Pazienti Covid-19: la carenza di vitamina D peggiora la prognosi. Lo studio italiano.

25 mar, 2021 | Comunicati e news | Return|

La carenza di Vitamina D sembrerebbe associata a stadi clinici di COVID-19 più compromessi, è quanto si legge in un comunicato dell’Istituto Superiore di Sanità del 22 marzo 2021.

A sostegno di questa affermazione uno studio pubblicato sulla rivista Respiratory Research, frutto della collaborazione dell’ISS con l’Unità di Pneumologia dell’Ospedale Sant’Andrea di Roma guidata dal Professor Alberto Ricci.

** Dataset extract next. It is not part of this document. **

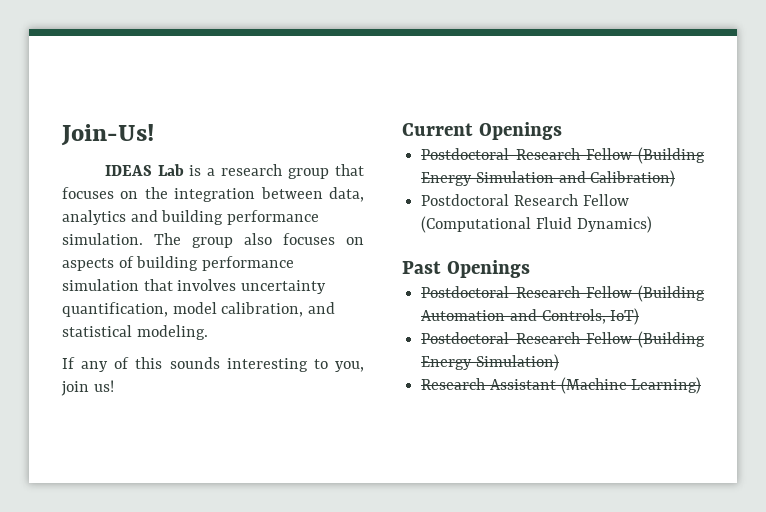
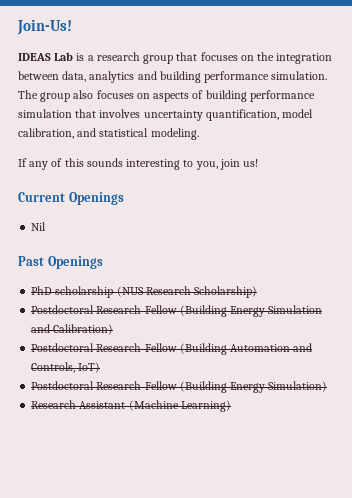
(562, 131) none -> [31,222,47,231] [18,256,103,269] [31,286,258,298] // Nil // Past Openings // PhD scholarship (NUS Research Scholarship)
[421,194,629,206] [421,216,652,233] [402,260,530,278] // Postdoctoral Research Fellow (Computational Fluid Dynamics) // Past Openings -> (114, 329) none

Nello studio retrospettivo sono stati coinvolti 52 pazienti (27 donne e 25 uomini) ricoverati per malattia COVID-19 con compromissione polmonare, suddivisi in due gruppi in base ai livelli plasmatici di vitamina D.

Il gruppo uno presentava un valore medio di vitamina D di 5,65±2,43 ng/mL, il gruppo due di 21,54±8,81 ng/dL. L’età media dei pazienti con livelli plasmatici di vitamina D inferiori a 10 ng/mL era di 77.5±16 mentre quella dei pazienti con livelli plasmatici superiori a 10 ng/mL era di 68.9±18.

Nello studio sono stati messi in correlazione i livelli plasmatici di vitamina D con i marcatori per l’infiammazione, il danno cellulare, la coagulazione e i risultati radiologici della TAC.

I livelli di vitamina D erano carenti nell’80% dei pazienti, insufficienti nel 6,5% e normali nel 13,5%.

I pazienti con bassi livelli di vitamina D presentavano un quadro biochimico e clinico compromesso, oltre ad una sintomatologia più grave della malattia. Inoltre, essi avevano valori di D-Dimero più elevati, una conta linfocitaria (linfociti B) più elevata, una riduzione dei linfociti T CD8+ effettori e un basso rapporto CD4/CD8 che, come si sa, diminuisce al progredire di un’infezione.

I risultati ottenuti mediante tomografia computerizzata ad alta risoluzione hanno mostrato, sempre nei pazienti con ipovitaminosi, un quadro polmonare caratterizzato da noduli definiti “ground glass opacity” (GGO), riflesso ulteriore di condizioni patologiche gravi collegate a risposte immunitarie disfunzionali ormai tipicamente descritte nei casi di malattia COVID-19. 

Infine, il quadro clinico misurato con i punteggi LIPI (Lung Immune Prognostic Index) e SOFA (Sequential Organ Failure Assessment) risultava compromesso. La relazione tra LIPI, SOFA e carenza di vitamina D permette di ipotizzare, come si legge nelle conclusioni dello studio, che sono associate a prognosi peggiore nei pazienti COVID-19.

“L'effetto della carenza di VitD nella progressione del COVID-19 o nella gravità della malattia è ancora da valutare. I nostri dati sottolineano una relazione tra i livelli plasmatici di VitD e diversi marcatori di malattia. Al momento è difficile sostenere se l'integrazione di VitD possa svolgere un ruolo nel combattere la gravità della malattia e ridurre la sua mortalità, ma può essere una raccomandazione utile e sicura per quasi tutti i pazienticoncludono i ricercatori del Sant’Andrea.